Why do people with Asperger’s often struggle with hygiene issues?

It’s not that they aren’t motivated. It’s not that they don’t care. Often, it’s just that they are so deep into Defense Mode that they don’t have enough energy to care. Their energy is completely spent just getting through the day, and defending against the world in general.

Hygiene is on their priority list! It’s just #27, and they only have enough energy for #1-3, which would be basic life functions (eating, sleeping, etc), getting through the day (school or work), and keeping it all together. Often there simply isn’t enough energy left to do anything else.

But assuming you are already helping someone with Asperger’s get out of Defense Mode, what are some things you can do to help them specifically with their hygiene?

First, do deep listening to understand their concerns and experiences when it comes to hygiene related events. Once you truly understand what the underlying concerns and root issues are it will be much, much easier to actually solve the problem.

Then, troubleshoot with them to co-create a plan to address the root causes of their complaints and concerns. Remember, co-creation is key! This a two-way conversation.

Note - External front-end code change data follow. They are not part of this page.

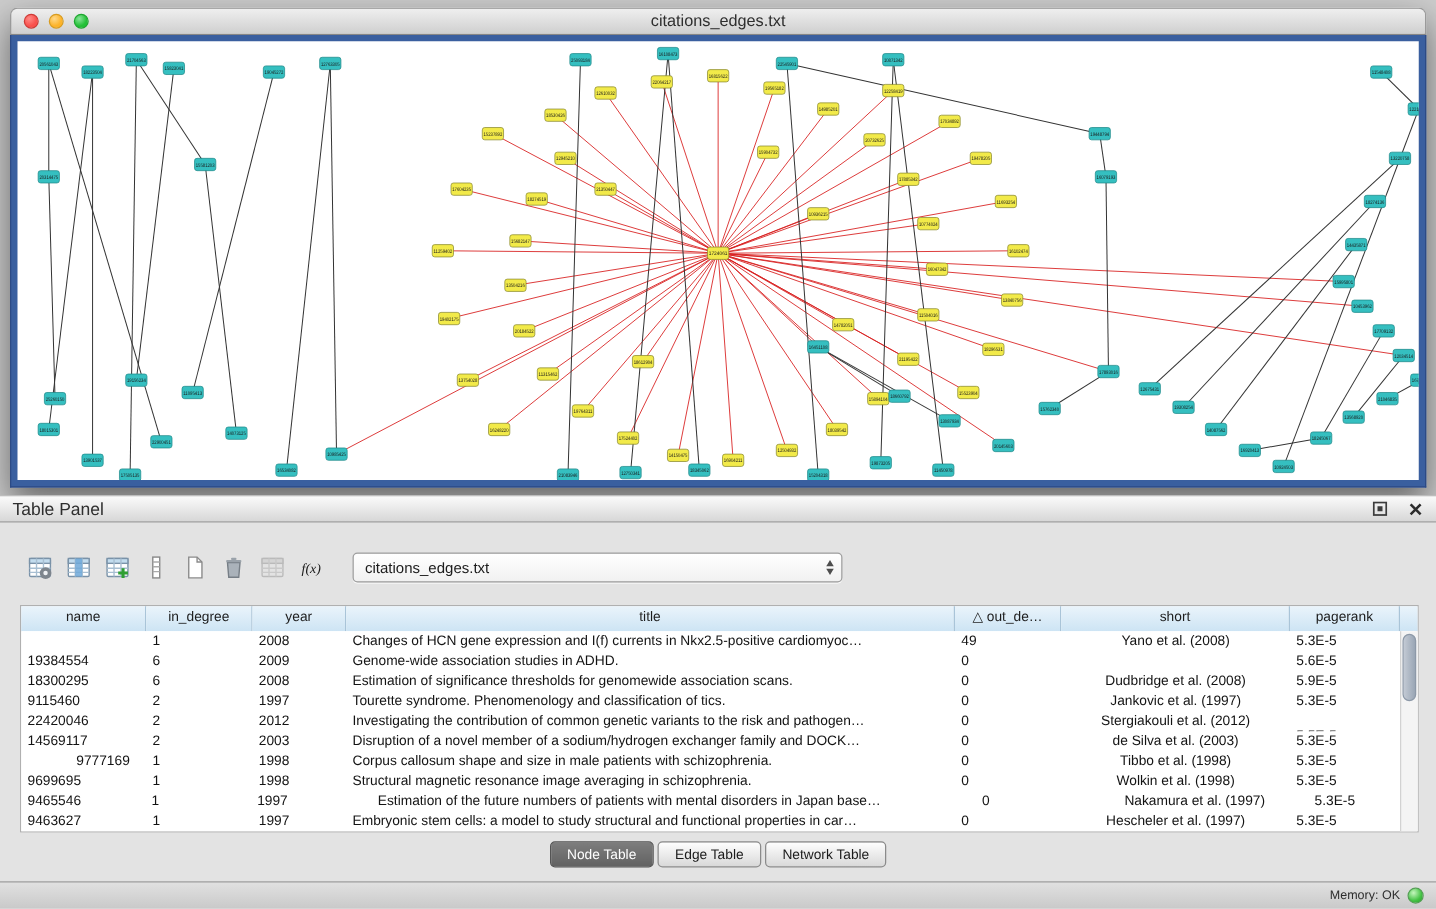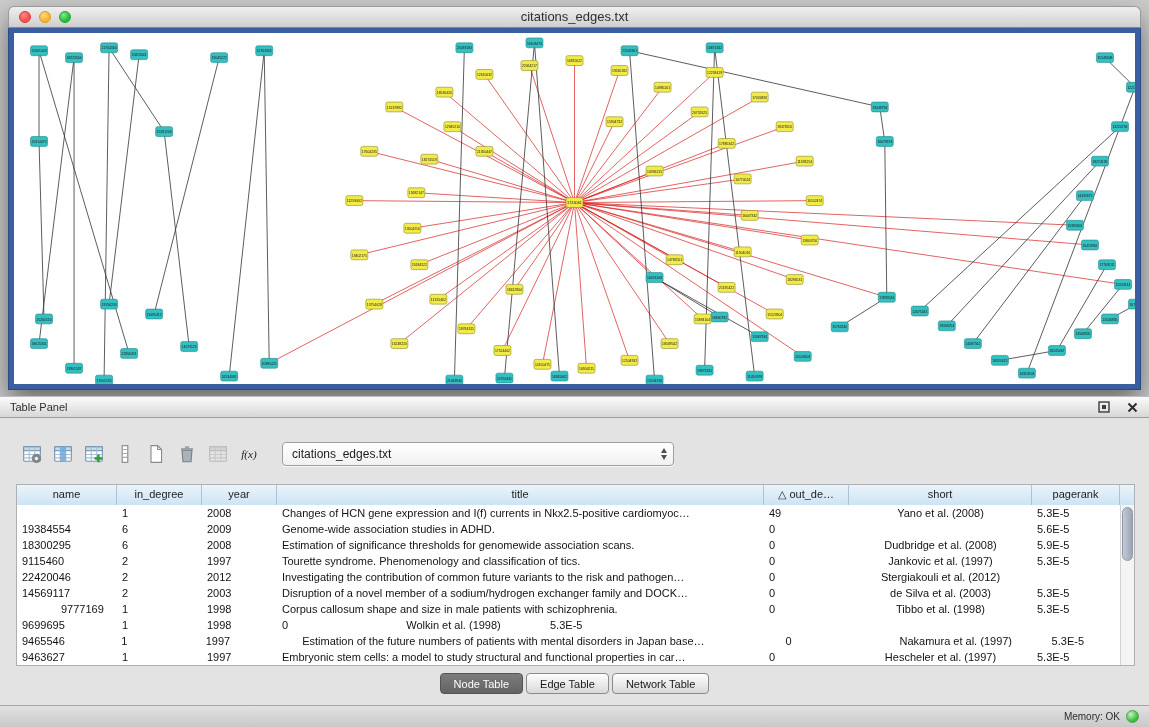--- a/index.html
+++ b/index.html
@@ -15,21 +15,21 @@
   .light.min{background:radial-gradient(circle at 35% 30%,#ffd98a,#fdb32a 60%);border:1px solid #d89c20;}
   .light.zoom{background:radial-gradient(circle at 35% 30%,#8ae59a,#24c038 60%);border:1px solid #1da72f;}
   .net-frame{position:absolute;top:22px;left:0;right:0;bottom:0;background:#3a5f9f;border:1px solid #2c4a85;border-top:none;padding:5px;box-sizing:border-box;}
   #net-svg{width:100%;height:100%;background:#ffffff;display:block;}
 
   .resize-handle{position:absolute;left:569px;top:398px;width:12px;height:5px;border-radius:3px;background:#b7b7b7;border:1px solid #9a9a9a;}
 
   
   .table-panel{position:absolute;left:0;top:396px;width:1149px;height:309px;background:#e3e3e3;}
   .panel-header{height:22px;background:linear-gradient(#fbfbfb,#d7d7d7);border-top:1px solid #bdbdbd;border-bottom:1px solid #9e9e9e;display:flex;align-items:center;padding:0 10px;box-sizing:border-box;}
-  .panel-title{font-size:11px;color:#2e2e2e;}
+  .panel-title{font-size:14px;color:#2e2e2e;}
   .ph-icons{margin-left:auto;display:flex;gap:14px;align-items:center;}
   .ph-btn{background:none;border:none;padding:0;width:14px;height:14px;display:flex;align-items:center;justify-content:center;cursor:default;}
 
   .toolbar-row{position:absolute;top:44px;left:18px;height:28px;display:flex;align-items:center;gap:3px;}
   button.tool{width:28px;height:26px;background:transparent;border:none;padding:0;display:flex;align-items:center;justify-content:center;}
   button.tool.disabled{opacity:.55;}
   .combo{margin-left:16px;width:392px;height:24px;border:1px solid #9f9f9f;border-radius:4px;background:linear-gradient(#ffffff,#f1f1f1);display:flex;align-items:center;box-shadow:0 1px 0 rgba(255,255,255,.7);box-sizing:border-box;}
   .combo-value{font-size:12px;color:#1c1c1c;padding-left:9px;}
   .stepper{margin-left:auto;margin-right:6px;display:flex;flex-direction:column;align-items:center;gap:2px;}
   .tri-up{width:0;height:0;border-left:3.5px solid transparent;border-right:3.5px solid transparent;border-bottom:5px solid #4e4e4e;}
@@ -695,21 +695,21 @@
             <div class="td" style="width: 75px; text-align: left;">1997</div>
             <div class="td" style="width: 487px; text-align: left;">Tourette syndrome. Phenomenology and classification of tics.</div>
             <div class="td" style="width: 85px; text-align: left;">0</div>
             <div class="td" style="width: 183px; text-align: center;">Jankovic et al. (1997)</div>
             <div class="td" style="width: 88px; text-align: left;">5.3E-5</div>
           </div>
           <div class="tr">
             <div class="td" style="width: 100px; text-align: left;">22420046</div>
             <div class="td" style="width: 85px; text-align: left;">2</div>
             <div class="td" style="width: 75px; text-align: left;">2012</div>
-            <div class="td" style="width: 487px; text-align: left;">Investigating the contribution of common future variants to the risk and pathogen…</div>
+            <div class="td" style="width: 487px; text-align: left;">Investigating the contribution of common genetic variants to the risk and pathogen…</div>
             <div class="td" style="width: 85px; text-align: left;">0</div>
             <div class="td" style="width: 183px; text-align: center;">Stergiakouli et al. (2012)</div>
             <div class="td" style="width: 88px; text-align: left; margin-top: 12px;">5.5E-5</div>
           </div>
           <div class="tr">
             <div class="td" style="width: 100px; text-align: left;">14569117</div>
             <div class="td" style="width: 85px; text-align: left;">2</div>
             <div class="td" style="width: 75px; text-align: left;">2003</div>
             <div class="td" style="width: 487px; text-align: left;">Disruption of a novel member of a sodium/hydrogen exchanger family and DOCK…</div>
             <div class="td" style="width: 85px; text-align: left;">0</div>
@@ -722,20 +722,21 @@
             <div class="td" style="width: 75px; text-align: left;">1998</div>
             <div class="td" style="width: 487px; text-align: left;">Corpus callosum shape and size in male patients with schizophrenia.</div>
             <div class="td" style="width: 85px; text-align: left;">0</div>
             <div class="td" style="width: 183px; text-align: center;">Tibbo et al. (1998)</div>
             <div class="td" style="width: 88px; text-align: left;">5.3E-5</div>
           </div>
           <div class="tr">
             <div class="td" style="width: 100px; text-align: left;">9699695</div>
             <div class="td" style="width: 85px; text-align: left;">1</div>
             <div class="td" style="width: 75px; text-align: left;">1998</div>
+            <div class="td" style="width: 487px; text-align: left;">Structural magnetic resonance image averaging in schizophrenia.</div>
             <div class="td" style="width: 85px; text-align: left;">0</div>
             <div class="td" style="width: 183px; text-align: center;">Wolkin et al. (1998)</div>
             <div class="td" style="width: 88px; text-align: left;">5.3E-5</div>
           </div>
           <div class="tr">
             <div class="td" style="width: 100px; text-align: left;">9465546</div>
             <div class="td" style="width: 85px; text-align: left;">1</div>
             <div class="td" style="width: 75px; text-align: left;">1997</div>
             <div class="td" style="width: 487px; text-align: left; margin-left: 22px;">Estimation of the future numbers of patients with mental disorders in Japan base…</div>
             <div class="td" style="width: 85px; text-align: left;">0</div>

Finally, help them gain a better understanding as to why hygiene might important to them. That may mean helping them understand the science of brushing teeth, or using shampoo. It’s very important to do all of this without shaming, guilt tripping, or insulting them. If your Influence Circles are not aligned during this process it WILL backfire.

Start with 1 particular hygiene issue, then work from there. Don’t try to tackle every single issue all at the same time. This is a marathon, not a sprint. Be patient and compassionate. As they see that by working with you there is a solution to be achieved, they will start to trust you and the process more and more, and be more open and willing to engage in the process a second and third time.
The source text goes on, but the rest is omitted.